Tuesday, the ringing of an early morning phone starteled me awake. I'd had very little sleep since Friday evening, when my dad was admitted to the hospital. I knew who was calling. The night nurse from the hospice center quietly, and compassionately told me that Dad had taken a turn for the worse, his breathing was very shallow.
Upon arriving at the hospice center, the night nurse rushed to me, taking my arm, giving me a hug. She was crying, and told me to hurry. I remember running to Dad's room, grasping his hand. He was still with us. Brenda told me she had been with him all night and when she saw he was slipping, she told him to hang in there. She said she kept telling him to hold on, that I was coming. He did. I held his hand and stroked his head as he passed, something I never thought I'd ever do for anyone. I'd never even imagined such a thing. But, it was beautiful, even though his frail body looked nothing like the man he once was. I talked to him, told him it was OK, Mom and I were with him, he could go........we'd be OK. He would be concerned about us, even at the end. In about five minutes, as I talked to him, he quietly, peacefully, slipped away. I held his hand until the warmth of his hand began cooling and I knew his life's journey had ended.
The previous evening, my two sons, and our daughter-in-law, spent the evening at the hospice center with us. My sons were able to visit with Dad. The hospice nurses assured me the sound of a familiar voice, and a familiar touch transcend to the soul. I believe that to be true.
My oldest son had not seen his grandpa for over a month. I warned him before he entered the room that he might be startled by how Grandpa appeared. #1 son bravely stood by his grandpa's bed, talking to him for a few minutes. Then, when he walked out of the room, he broke down. His wife, not having seen him so vulnerable, consoled him. I saw her compassion for his pain in her face. My two sons had always been close to their grandpa. #2 son had been witness to Dad's decline over the weekend, but still, later that evening, I was told he broke down in his girlfriend's arms. How wonderful these two young men had such an abounding love for their Grandpa. It makes me so proud and I know how proud Dad has always been of them. They were his life in his later years.
My mom has been through so much the past five years. She is tired. She is worn out. She never thought she could do the things she did to care for Dad these last years. They've been together for fifty-three years. She has been saying goodbye for along time. This past weekend has been extraordinarily hard for her, yet, the release has come, and I feel a sense of calm from her. I know she'll be lonely at times, but as she has told me, Dad has been leaving for quite some time and she has been ready. We are all going to be around for her.

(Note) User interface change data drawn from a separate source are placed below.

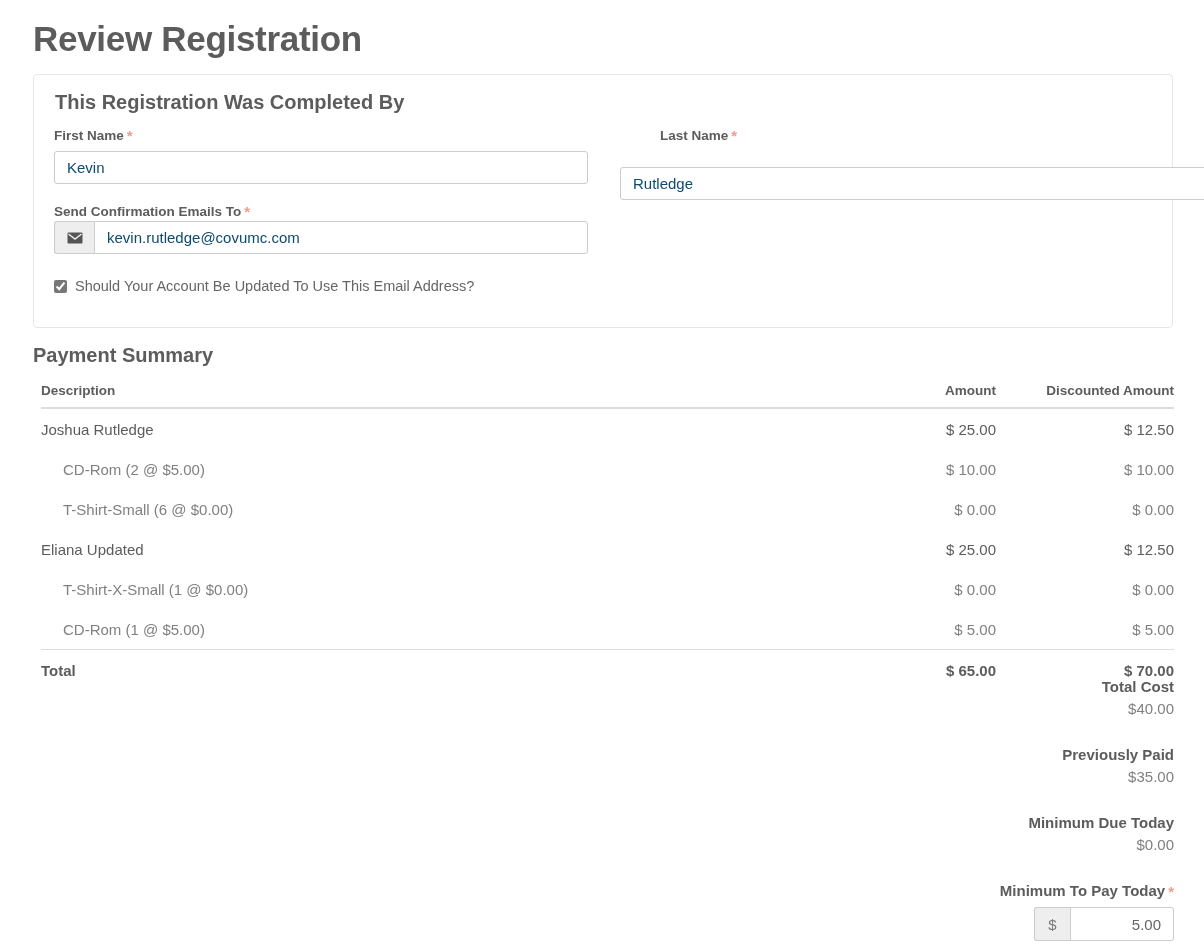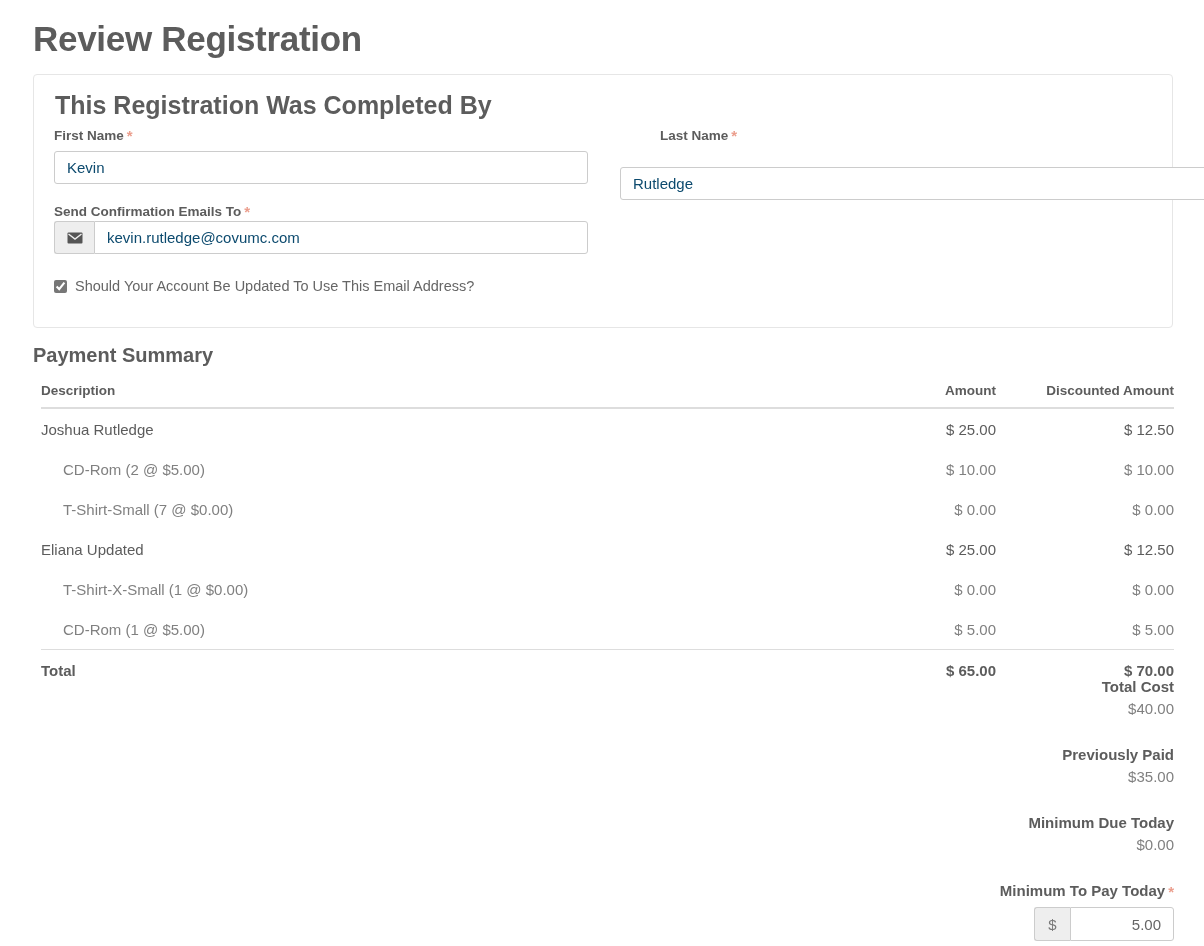--- a/index.html
+++ b/index.html
@@ -39,21 +39,21 @@
     width: 1140px;
     height: 254px;
     border: 1px solid #e6e6e6;
     border-radius: 4px;
     background: #ffffff;
   }
   .panel-heading {
     position: absolute;
     left: 21px;
     top: 16px;
-    font-size: 25px;
+    font-size: 20px;
     font-weight: bold;
     color: #5c5c5c;
   }
 
   .field-label {
     position: absolute;
     font-size: 13.5px;
     font-weight: bold;
     color: #5c5c5c;
     white-space: nowrap;
@@ -294,21 +294,21 @@
         <td>Joshua Rutledge</td>
         <td class="num">$ 25.00</td>
         <td class="num">$ 12.50</td>
       </tr>
       <tr>
         <td class="indent">CD-Rom (2 @ $5.00)</td>
         <td class="num">$ 10.00</td>
         <td class="num">$ 10.00</td>
       </tr>
       <tr>
-        <td class="indent">T-Shirt-Small (7 @ $0.00)</td>
+        <td class="indent">T-Shirt-Small (6 @ $0.00)</td>
         <td class="num">$ 0.00</td>
         <td class="num">$ 0.00</td>
       </tr>
       <tr class="group">
         <td>Eliana Updated</td>
         <td class="num">$ 25.00</td>
         <td class="num">$ 12.50</td>
       </tr>
       <tr>
         <td class="indent">T-Shirt-X-Small (1 @ $0.00)</td>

Mom told me to make the decisions this past weekend, so I did. By Saturday, I simply told God to guide me, help me do the right thing. I opened up, I listened and I was led. In the end, Dad had a dignified and compassionate end to a long, fruitful life. At times over the past couple of years, he's felt useless. The COPD left him housebound. I took him to his doctor's appointments, but it became too hard for him to do much else.
My dad was my first hero, and my biggest fan. Even this weekend, when I would walk into his room he would smile when he saw me, as much as he could muster. The nurses on duty said he always perked up when I was there. A memory I can cherish. We had a wonderful father-daughter bond and I do know how much I meant to him. I can only hope he knew how much he has meant to me. He took care of me when I was sick. He always took me with him on his errands when I was a kid. His unconditional love is always with me. He was the strong one in our family of three when I was growing up. He was involved in my activities when I was a child. He was involved with my sons' soccer teams. He was so happy for me the day my horses came. He was and always will be the most special man in my life. He is what all fathers should be..... a true Dad.
This is how I saw my dad: Anyone can be a father, it takes someone special to be a dad. And so he was.
We are having a small, private, family memorial service and then my sons and I will be scattering his ashes up on our hill overlooking the valley where my horses are pastured. Mom says, Dad would want to be near me and he always knew how I love my horses. I think she's right. Even in his last days he would ask me about "the boys", meaning my horses, because he knew how much they mean to me. He always wanted me to be happy.
Today is our memorial service and looks like we'll have a beautiful weekend. My sons and I are planning to hike up on the hill one last time with Dad, and there, we will release him, and we will say goodbye, until we meet again...................but the Love Remains.